▸ **Data to process**:
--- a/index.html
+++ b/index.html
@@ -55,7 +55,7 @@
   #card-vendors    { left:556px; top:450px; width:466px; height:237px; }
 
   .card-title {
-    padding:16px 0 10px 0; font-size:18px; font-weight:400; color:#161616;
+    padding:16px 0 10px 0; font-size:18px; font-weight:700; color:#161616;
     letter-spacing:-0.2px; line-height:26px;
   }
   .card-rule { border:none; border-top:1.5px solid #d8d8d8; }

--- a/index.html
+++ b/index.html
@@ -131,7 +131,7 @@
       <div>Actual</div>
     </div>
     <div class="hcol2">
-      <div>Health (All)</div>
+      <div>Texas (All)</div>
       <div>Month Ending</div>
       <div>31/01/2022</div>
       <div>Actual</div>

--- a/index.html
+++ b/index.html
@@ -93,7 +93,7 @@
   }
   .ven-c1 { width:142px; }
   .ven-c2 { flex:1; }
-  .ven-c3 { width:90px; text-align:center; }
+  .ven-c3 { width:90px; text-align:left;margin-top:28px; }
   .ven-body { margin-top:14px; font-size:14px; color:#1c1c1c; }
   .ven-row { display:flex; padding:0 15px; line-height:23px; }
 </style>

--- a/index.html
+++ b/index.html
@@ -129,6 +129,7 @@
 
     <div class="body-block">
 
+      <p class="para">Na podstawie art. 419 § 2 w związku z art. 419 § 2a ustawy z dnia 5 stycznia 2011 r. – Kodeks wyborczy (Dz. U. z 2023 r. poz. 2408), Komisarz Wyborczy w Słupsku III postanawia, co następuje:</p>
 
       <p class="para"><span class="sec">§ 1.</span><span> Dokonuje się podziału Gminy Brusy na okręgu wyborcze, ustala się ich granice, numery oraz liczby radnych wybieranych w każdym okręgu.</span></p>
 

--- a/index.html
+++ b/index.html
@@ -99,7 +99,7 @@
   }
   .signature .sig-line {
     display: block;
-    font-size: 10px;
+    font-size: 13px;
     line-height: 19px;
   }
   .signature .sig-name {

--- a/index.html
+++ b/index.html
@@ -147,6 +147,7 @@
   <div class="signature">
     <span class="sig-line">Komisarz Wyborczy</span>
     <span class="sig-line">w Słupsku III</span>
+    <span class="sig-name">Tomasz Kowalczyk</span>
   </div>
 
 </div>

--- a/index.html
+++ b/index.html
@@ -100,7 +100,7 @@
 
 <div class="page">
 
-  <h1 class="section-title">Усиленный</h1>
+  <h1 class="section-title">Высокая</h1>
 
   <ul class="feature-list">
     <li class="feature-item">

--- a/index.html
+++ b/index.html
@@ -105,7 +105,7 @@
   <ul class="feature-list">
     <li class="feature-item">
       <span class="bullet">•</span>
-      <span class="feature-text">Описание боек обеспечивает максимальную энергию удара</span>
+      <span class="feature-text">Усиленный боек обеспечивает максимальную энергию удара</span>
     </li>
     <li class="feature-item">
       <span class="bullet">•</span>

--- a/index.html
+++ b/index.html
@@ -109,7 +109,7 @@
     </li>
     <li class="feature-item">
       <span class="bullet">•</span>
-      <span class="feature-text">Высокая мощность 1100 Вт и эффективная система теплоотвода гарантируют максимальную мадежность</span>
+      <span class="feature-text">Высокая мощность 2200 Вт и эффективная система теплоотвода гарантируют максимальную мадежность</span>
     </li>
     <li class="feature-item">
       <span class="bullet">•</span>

▸ **How to complete this task**:
Out of the records above, pull the lines that include the word "display".

▸ **Result for this exercise**:
   .ven-row { display:flex; padding:0 15px; line-height:23px; }
     display: block;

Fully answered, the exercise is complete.